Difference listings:
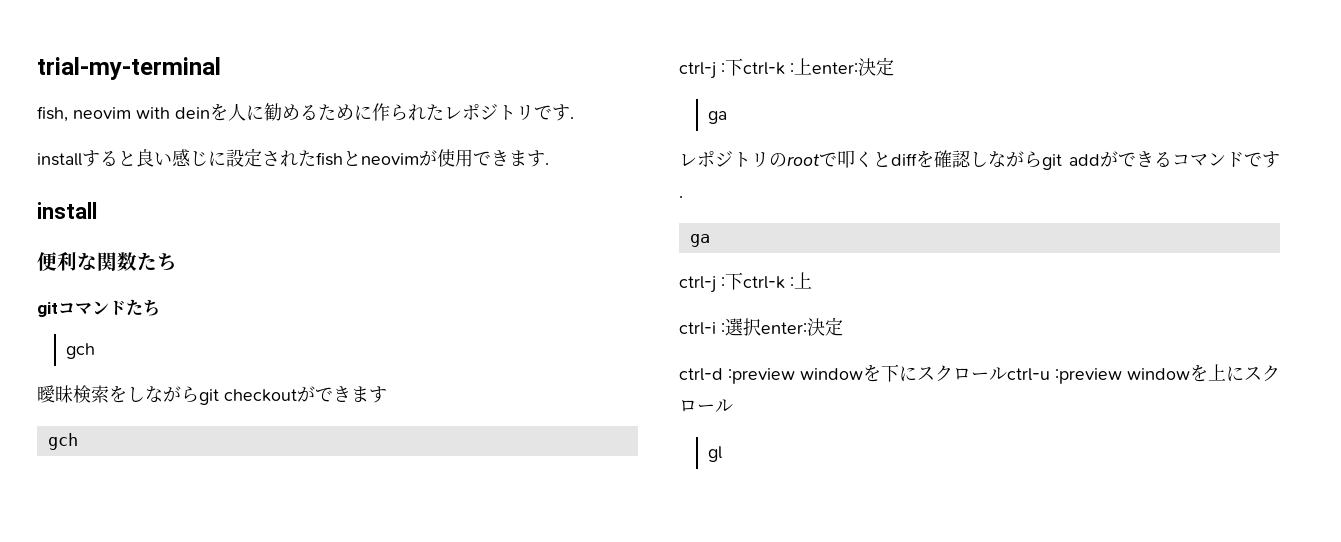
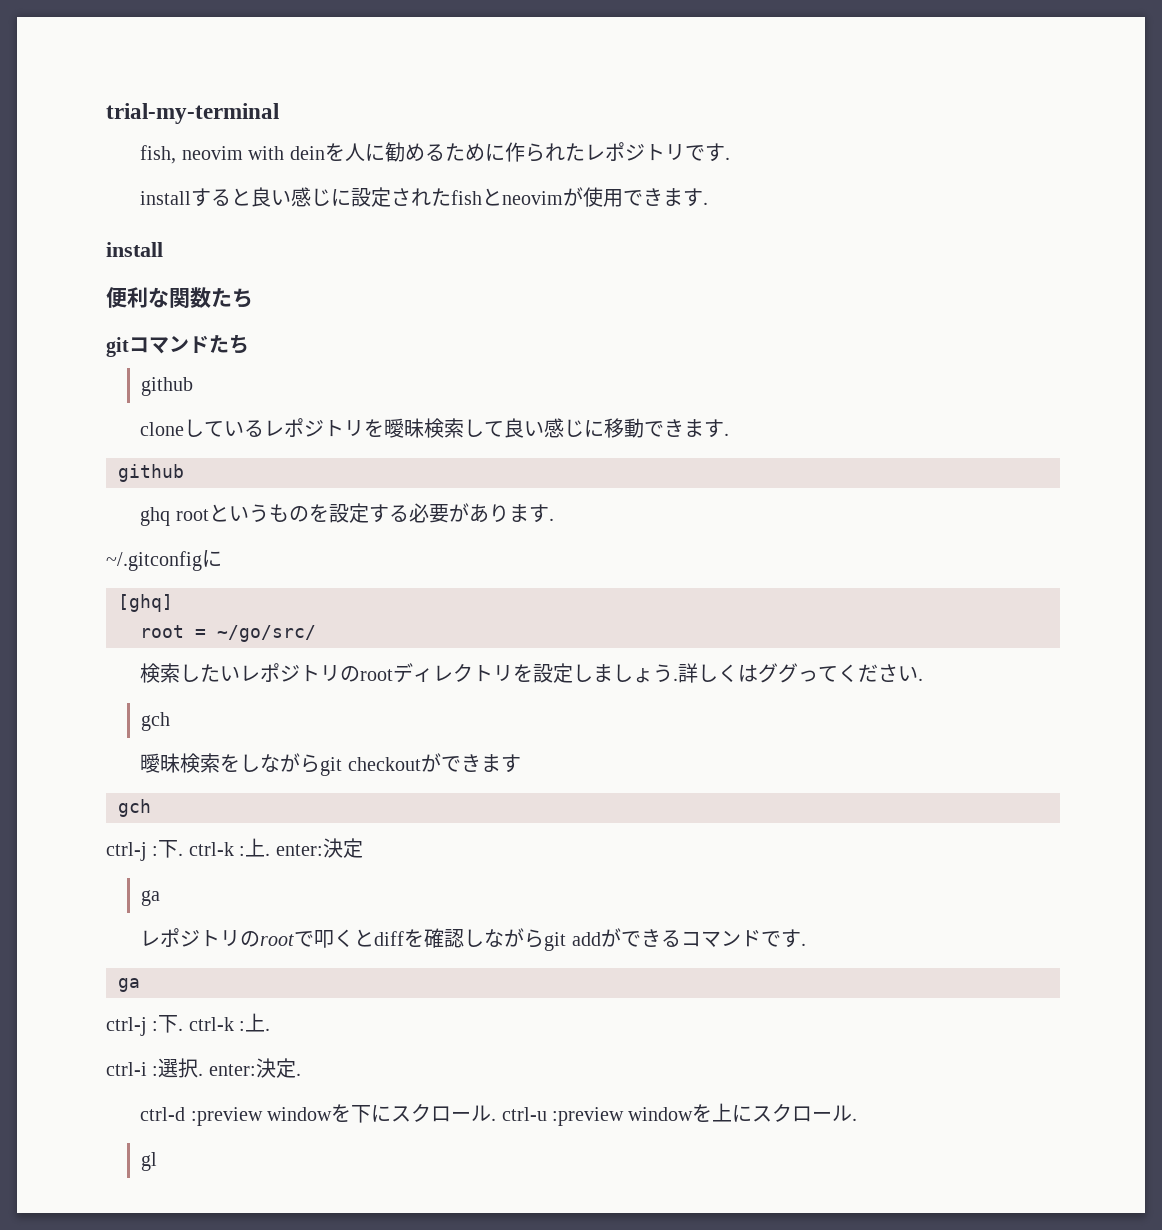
  gitコマンドたち
+ github
+ cloneしているレポジトリを曖昧検索して良い感じに移動できます.
+ github
+ ghq rootというものを設定する必要があります.
+ ~/.gitconfigに
+ [ghq]
+ root = ~/go/src/
+ 検索したいレポジトリのrootディレクトリを設定しましょう.詳しくはググってください.
- ctrl-j :下ctrl-k :上enter:決定
+ ctrl-j :下. ctrl-k :上. enter:決定
  レポジトリのrootで叩くとdiffを確認しながらgit addができるコマンドです.
  ga
- ctrl-j :下ctrl-k :上
+ ctrl-j :下. ctrl-k :上.
- ctrl-i :選択enter:決定
+ ctrl-i :選択. enter:決定.
- ctrl-d :preview windowを下にスクロールctrl-u :preview windowを上にスクロール
+ ctrl-d :preview windowを下にスクロール. ctrl-u :preview windowを上にスクロール.

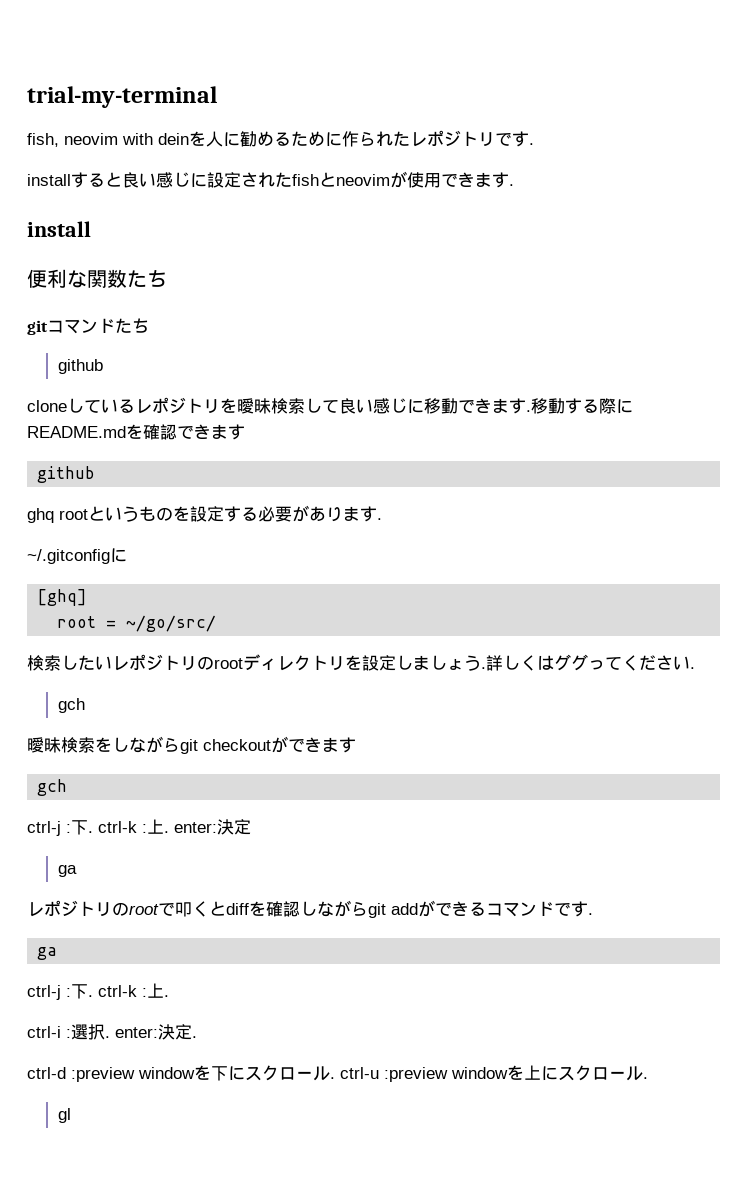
+ 移動する際にREADME.mdを確認できます

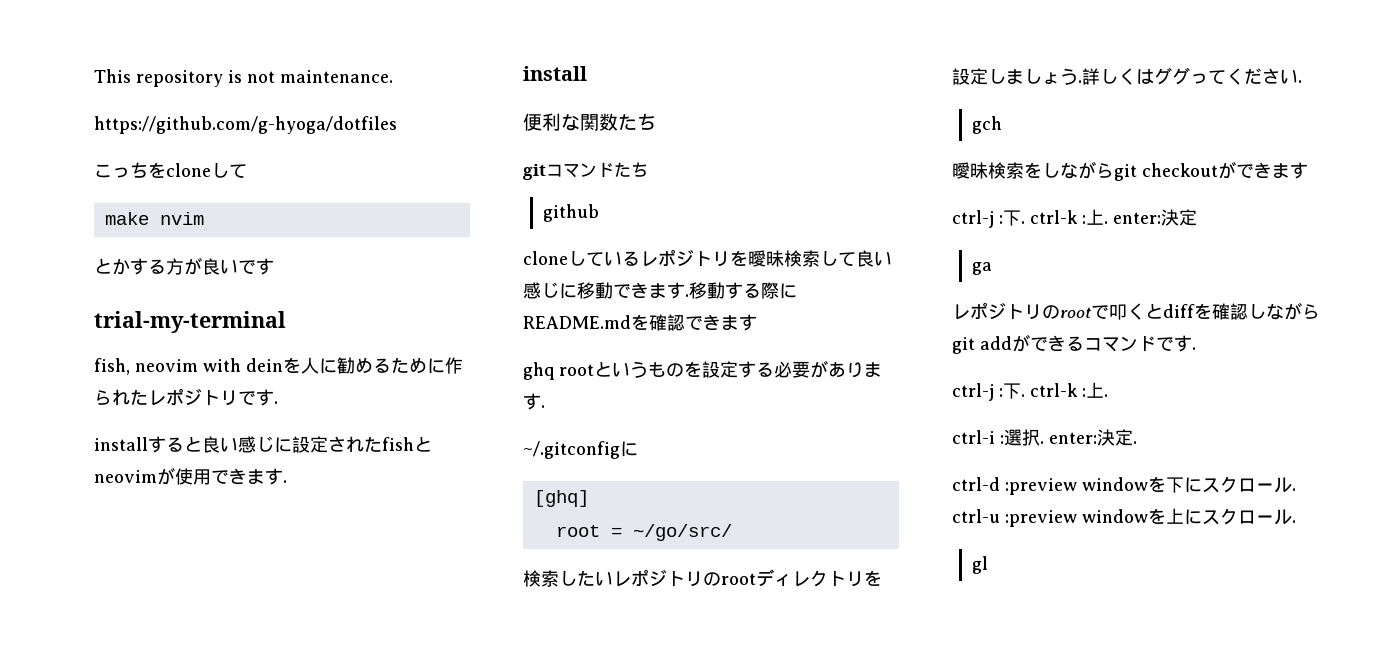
+ This repository is not maintenance.
+ https://github.com/g-hyoga/dotfiles
+ こっちをcloneして
+ make nvim
+ とかする方が良いです
  移動する際にREADME.mdを確認できます
- github
  曖昧検索をしながらgit checkoutができます
- gch
  レポジトリのrootで叩くとdiffを確認しながらgit addができるコマンドです.
- ga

> [Problem requirements]: Copy out exactly the lines from the one containing "曖昧検索をしながらgit checkoutができます" through the last line above, keeping both end lines.

> [Task answer]:
  曖昧検索をしながらgit checkoutができます
- gch
  レポジトリのrootで叩くとdiffを確認しながらgit addができるコマンドです.
- ga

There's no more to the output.